E se ci sono scuole e istituti che giocano d’anticipo, stabilendo regole precise, e spesso considerate stringenti dagli alunni, c’è chi invece si ritrova a fronteggiare, spesso senza uno scherma, la situazione in divenire dando vita a episodi davvero spiacevoli.

Le regole del vestiario a scuola (e non solo)

Il malcontento, però, è sempre lo stesso, anche se le regole sono già state fissate. Certo che tutto è destinato a complicarsi quando senza un regolamento scritto, docenti e presidi accusano gli alunni di sfoggiare un abbigliamento indecoroso durante l’orario scolastico.

Eppure nonostante se ne parli da anni, la polemica divampa sotto il caldo della fine della primavera. Perché i ragazzi vogliono dalla loro la libertà totale di esprimersi anche attraverso i capi d’abbigliamento, ma dall’altra parte trovano presidi e docenti che chiedono e impongono un decoro vestiario attraverso restrizioni e divieti.

Le richieste più diffuse sono quelle di evitare canottiere, pantaloncini e gonne sopra il ginocchio, ma non sempre queste sono accolte con comprensione da parte dei giovanissimi. A volte la confusione è dovuta al fatto stesso che non esistono delle regole scritte sull’outfit e che quindi il giudizio è rinviato al parere soggettivo di un docente o di un preside.

La domanda a questo punto è spontanea: può una scuola decidere il dress code degli studenti? La risposta è sì, o meglio non ci sono regole che lo vietano. Ogni istituto, quindi, ha il diritto di regolamentare anche un eventuale dress code per i ragazzi.

Ed è una cosa, questa, che in realtà non riguarda solo il mondo dei giovanissimi, ma anche quello degli adulti.

In ogni lavoro, indipendentemente dalla carica ricoperta, è richiesto tacitamente e non di avere un certo dress code. Alcune posizioni, più delle altre, lo prevedono anche attraverso i contratti collettivi e aziendali che si riferiscono a determinate mansioni, obblighi e sicurezza.

Questo, come nel caso delle polemiche scolastiche, ha dato più volte adito a discussioni e accuse di discriminazioni. Tuttavia, nel quadro più generale delle cose, il lavoratore ha il diritto e il dovere di rispettare il luogo del lavoro attraverso un abbigliamento decoroso e rispettoso per l’immagine dell’azienda e i colleghi.

Per trovare una risposta al quesito più ostico di sempre, che riguarda quindi i lavoratori e anche gli studenti, potremmo dire che la regola generale, che esula dalla divisa o dall’abbigliamento di sicurezza, è affidata al buon senso comune.

Richieste lecite o discriminazioni?

Anche addentrarsi in quello che è definito buon senso comune, però, può diventare difficile.

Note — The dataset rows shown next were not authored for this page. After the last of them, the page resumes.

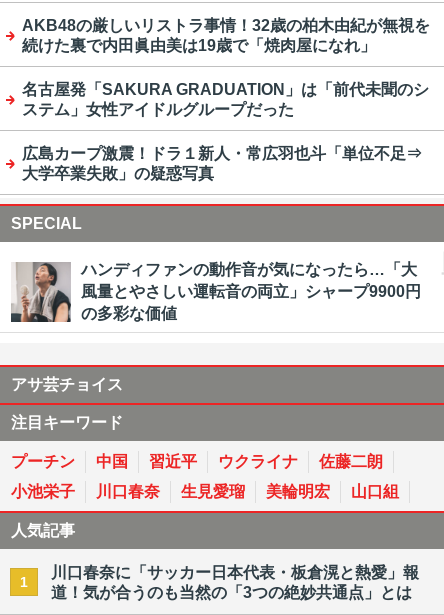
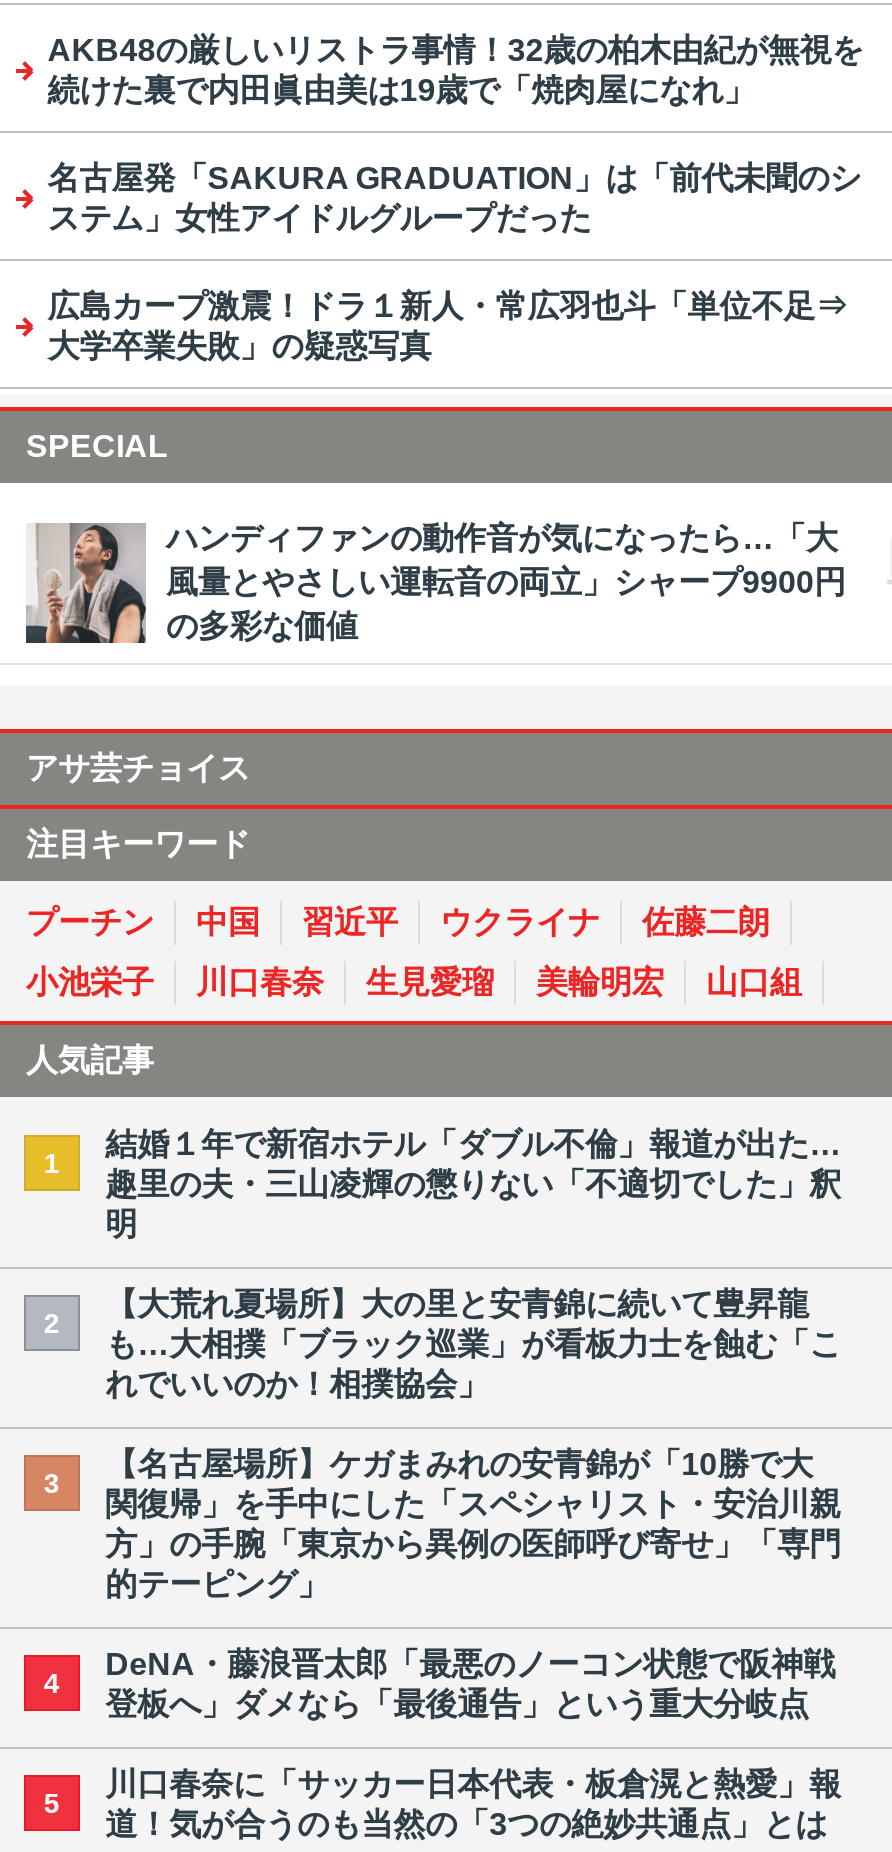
+ 結婚１年で新宿ホテル「ダブル不倫」報道が出た…
+ 趣里の夫・三山凌輝の懲りない「不適切でした」釈
+ 明
+ 2

+ 【大荒れ夏場所】大の里と安青錦に続いて豊昇龍
+ も…大相撲「ブラック巡業」が看板力士を蝕む「こ
+ れでいいのか！相撲協会」
+ 3

+ 【名古屋場所】ケガまみれの安青錦が「10勝で大
+ 関復帰」を手中にした「スペシャリスト・安治川親
+ 方」の手腕「東京から異例の医師呼び寄せ」「専門
+ 的テーピング」
+ 4

+ DeNA・藤浪晋太郎「最悪のノーコン状態で阪神戦
+ 登板へ」ダメなら「最後通告」という重大分岐点
+ 5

Sopratutto quando questo è sottoposto a limiti e visioni soggettive. E ne sono un esempio le polemiche scolastiche che non si placano e che riguardano le scuole di tutto lo stivale. Alla voce degli alunni si affianca anche quella dei genitori che chiedono maggiore flessibilità di fronte alle ondate di caldo che non risparmiano nessuno.

Il catfight tra alunni e docenti non sembra destinato ad arrestarsi anzi, si arricchisce di episodi spiacevoli, sessisti e anche discriminatori nei confronti degli studenti, e soprattutto delle studentesse, come confermano alcuni fatti di cronaca. Perché a volte il limite tra il moralismo e una richiesta lecita viene superato da entrambe le parti.

Per fortuna, però, c’è anche chi è disposto ad aprire un dialogo con la controparte come dimostra quello che è accaduto tra le aule dell’Istituto statale di istruzione superiore Luigi Einaudi di Dalmine. La diffusione sulle regole del dress code, che vietano l’utilizzo di pantaloni corti, canottiere e abiti succinti, ha creato un malcontento tra gli studenti che però è stato subito ascoltato dalla preside dell’istituto. La richiesta di inserire pantaloni di lunghezza media, fino al ginocchio, è stata accolta dal collegio dei docenti e il compromesso è stato trovato.

E se fosse il dialogo la soluzione a questa inarrestabile polemica?